Identification of Exhaled VOC Biomarkers for Lung Cancer under Data-Limited Conditions using Data Augmentation and Multi-view Feature Selection
Authors: Guancheng Ren#, Bohao Liu#, Zhiyuan Qu#, Xue Jiang, Heng Zhao, Danyao Qu, Ruizhi Ning, Chen Su, Taoping Liu*, Guangjian Zhang*, Weiwei Wu*
Publication date: 2025/7 (online)
Published in: Advanced Intelligent Discovery
DOI: 10.1002/aidi.202500086
Abstract: Accurate identification of biomarkers reflecting lung cancer-induced metabolic alterations proves essential for establishing reliable volatilomics-based diagnosis through exhaled breath analysis. This study analyzes 47 clinical breath samples collected using custom-designed apparatuses and characterized by gas chromatography-mass spectrometry (GC–MS).
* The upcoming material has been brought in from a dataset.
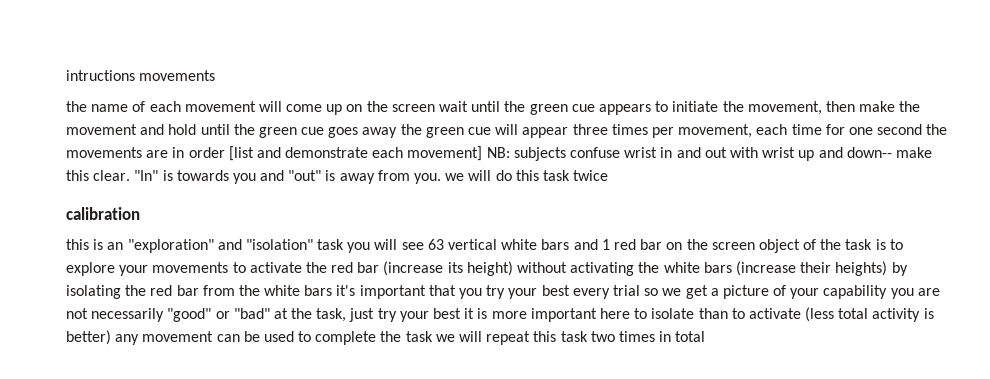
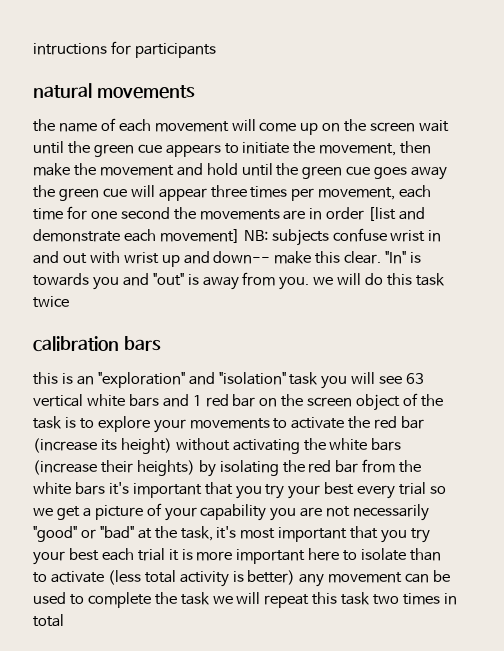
(135, 75) none -> [110,41,216,58] [33,83,92,98] for participants // natural
(140, 213) none -> [123,336,161,351] bars
[349,308,462,322] just try your best -> [216,526,431,543] [33,548,165,565] it's most important that you try your best each trial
To address the high-dimensional, low-sample-size challenge inherent in GC–MS data and the complex interdependencies among volatile organic compounds (VOCs), we develop a novel biomarker identification framework integrating conditional data augmentation with multi-view feature selection. The framework first employs a conditional variational autoencoder to generate lung cancer-specific synthetic training samples, effectively alleviating overfitting caused by limited clinical samples. Subsequently, a k-means-based feature clustering algorithm decomposes the high-dimensional GC–MS data into multiple low-dimensional feature subspaces. These subspaces undergo parallel processing through a multi-view neural network incorporating feature gating mechanisms to isolate discriminative VOCs. Our approach identifies nine clinically relevant VOCs from 392 candidate features showing a strong lung cancer association. Comprehensive comparative evaluations highlight the framework's superiority over conventional feature selection methods, including T-test, partial least squares discriminant analysis, and support vector machine-recursive feature elimination. It outperforms these methods in both diagnostic performance and feature selection stability, underscoring its robust potential for clinical biomarker discovery applications.
Description: The codes for the multi-view neural network are provided.